*** Data section

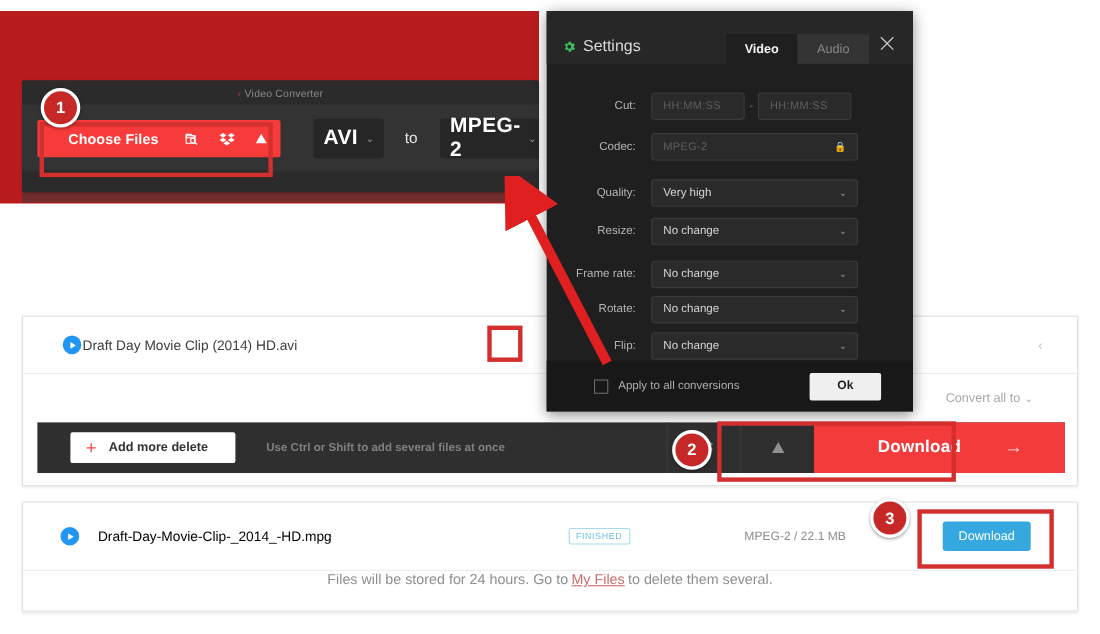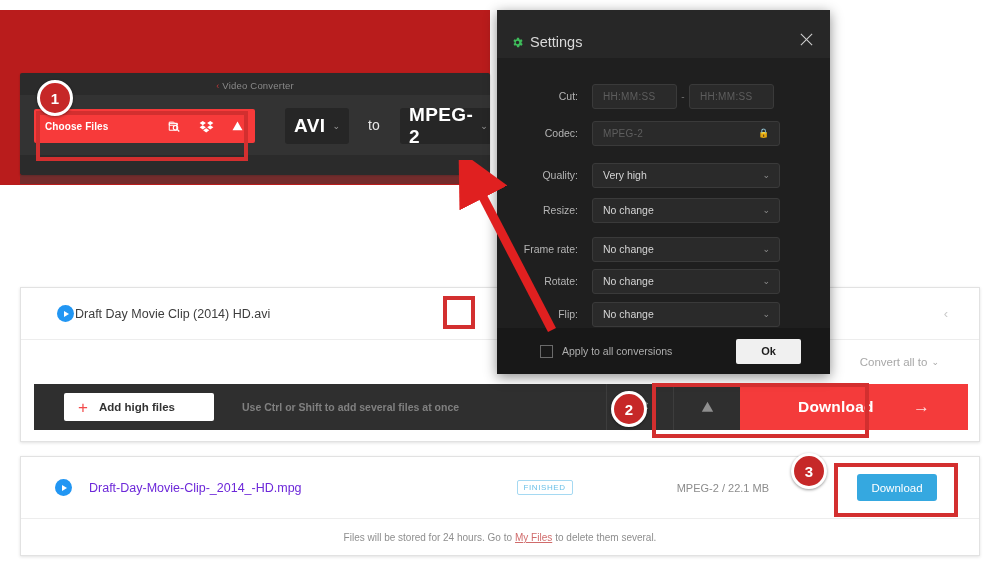--- a/index.html
+++ b/index.html
@@ -250,6 +250,10 @@
         <path fill="#3ebb5a" d="M19.4 13a7.6 7.6 0 0 0 0-2l2-1.6-2-3.4-2.4 1a7.6 7.6 0 0 0-1.7-1l-.4-2.6h-4l-.4 2.6c-.6.2-1.2.6-1.7 1l-2.4-1-2 3.4L6.6 11a7.6 7.6 0 0 0 0 2l-2 1.6 2 3.4 2.4-1c.5.4 1.1.8 1.7 1l.4 2.6h4l.4-2.6c.6-.2 1.2-.6 1.7-1l2.4 1 2-3.4zM12 15.2A3.2 3.2 0 1 1 15.2 12 3.2 3.2 0 0 1 12 15.2z"></path>
       </svg>
       <div class="m-title">Settings</div>
+      <div class="m-tabs">
+        <div class="m-tab on">Video</div>
+        <div class="m-tab off">Audio</div>
+      </div>
       <svg class="m-close" viewBox="0 0 24 24">
         <line x1="3" y1="3" x2="21" y2="21" stroke="#cfcfcf" stroke-width="1.8"></line>
         <line x1="21" y1="3" x2="3" y2="21" stroke="#cfcfcf" stroke-width="1.8"></line>

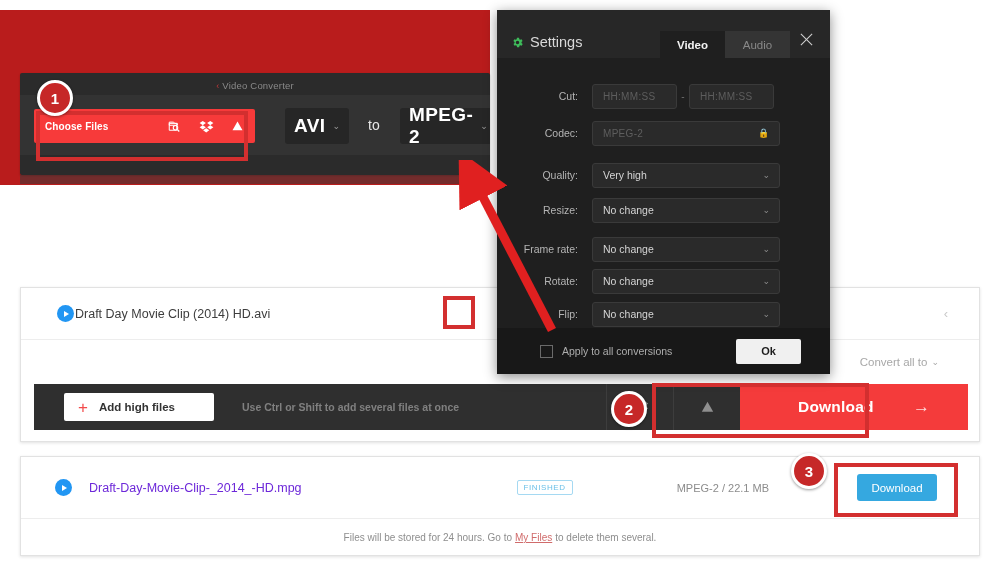--- a/index.html
+++ b/index.html
@@ -23,7 +23,7 @@
 
   .choose-box{position:absolute;left:14px;top:36px;width:221px;height:34px;
         background:#f73a3a;border-radius:2px;display:flex;align-items:center;}
-  .choose-label{color:#fff;font-size:10px;font-weight:600;margin-left:11px;letter-spacing:.1px;}
+  .choose-label{color:#fff;font-size:13px;font-weight:600;margin-left:28px;letter-spacing:.1px;}
   .choose-icons{margin-left:auto;margin-right:10px;display:flex;align-items:center;gap:16px;}
   .ci{width:15px;height:15px;display:block;}
 

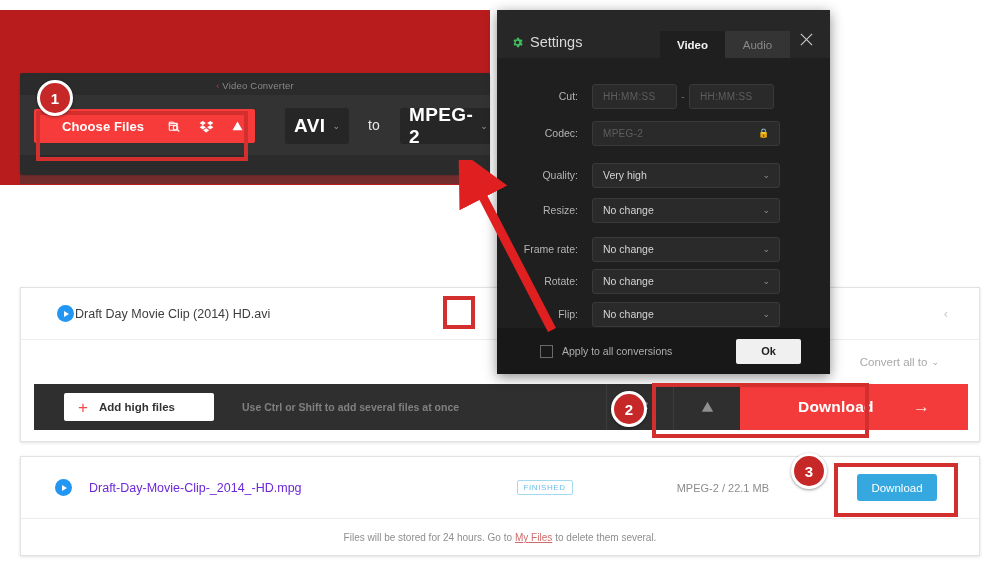--- a/index.html
+++ b/index.html
@@ -207,7 +207,7 @@
     <div class="dark-action">
       <span class="addbtn">
         <span class="plus">+</span>
-        <span class="lab">Add high files</span>
+        <span class="lab">Add more delete</span>
       </span>
       <span class="hint">Use Ctrl or Shift to add several files at once</span>
       <span class="sep"></span>

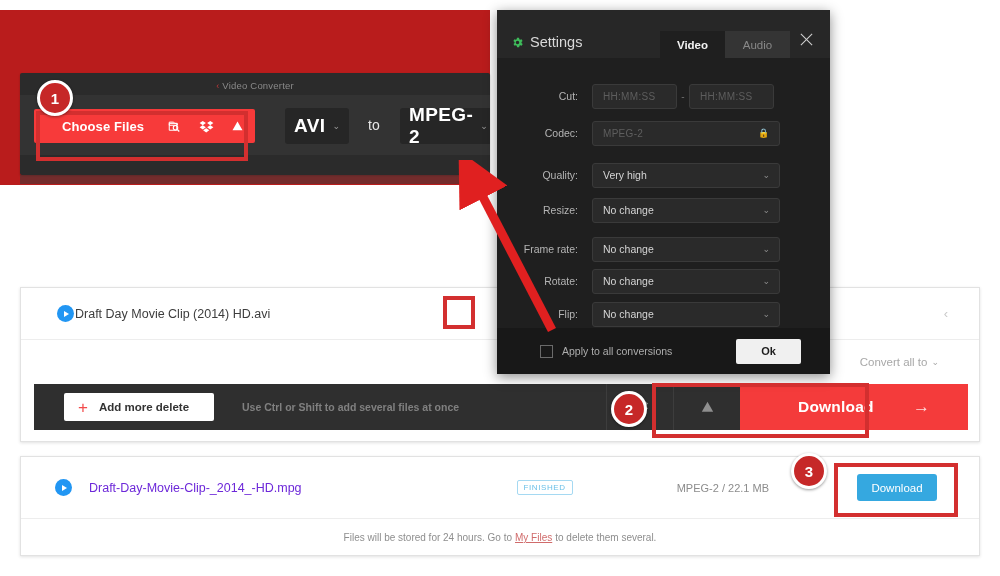--- a/index.html
+++ b/index.html
@@ -79,7 +79,7 @@
   .card2{left:20px;top:456px;width:960px;height:100px;box-shadow:0 1px 3px rgba(0,0,0,.12);}
   .row-done{position:absolute;left:0;top:0;width:100%;height:62px;border-bottom:1px solid #ededed;
         display:flex;align-items:center;box-sizing:border-box;}
-  .fname2{margin-left:17px;font-size:12.5px;color:#6d28d9;}
+  .fname2{margin-left:17px;font-size:12.5px;color:#000000;}
   .badge{margin-left:auto;border:1px solid #a5d9f2;color:#6cc0e8;font-size:8px;letter-spacing:.6px;
         padding:2px 6px;border-radius:2px;}
   .meta{margin-left:104px;color:#8c8c8c;font-size:11px;}

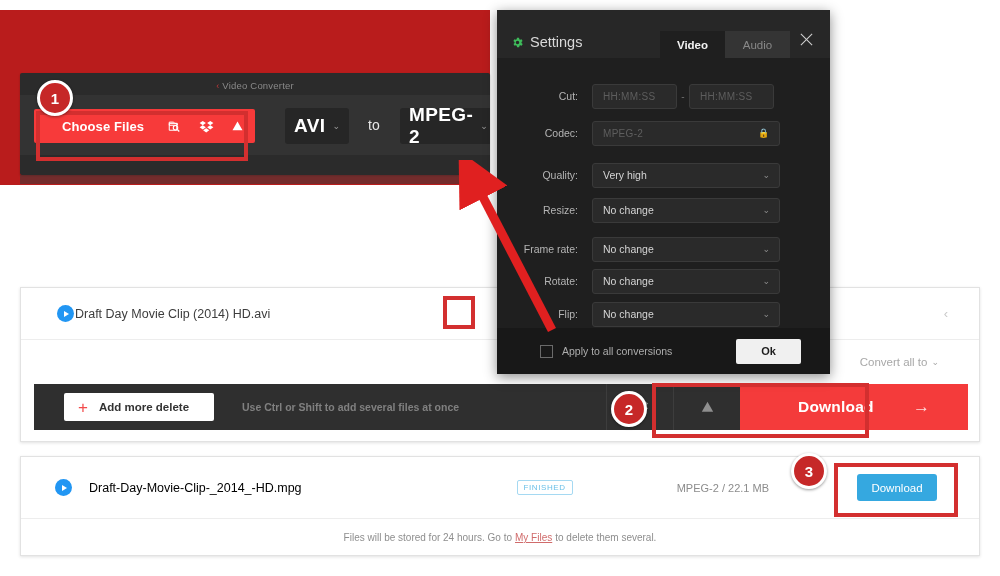--- a/index.html
+++ b/index.html
@@ -86,8 +86,8 @@
   .dlbtn{margin-left:88px;margin-right:42px;width:80px;height:27px;background:#35a8e0;color:#fff;
         border-radius:3px;font-size:11.5px;display:flex;align-items:center;justify-content:center;}
   .footer{position:absolute;left:0;top:62px;width:100%;height:37px;
-        display:flex;align-items:center;justify-content:center;
-        color:#8e8e8e;font-size:10px;}
+        display:flex;justify-content:center;
+        color:#8e8e8e;font-size:13px;}
   .footer u{color:#d06b6b;margin:0 3px;}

******

Assignment
When the string "footer" occurs in a line of the material, that line belongs in the answer.

Exercise solution
   .footer{position:absolute;left:0;top:62px;width:100%;height:37px;
   .footer u{color:#d06b6b;margin:0 3px;}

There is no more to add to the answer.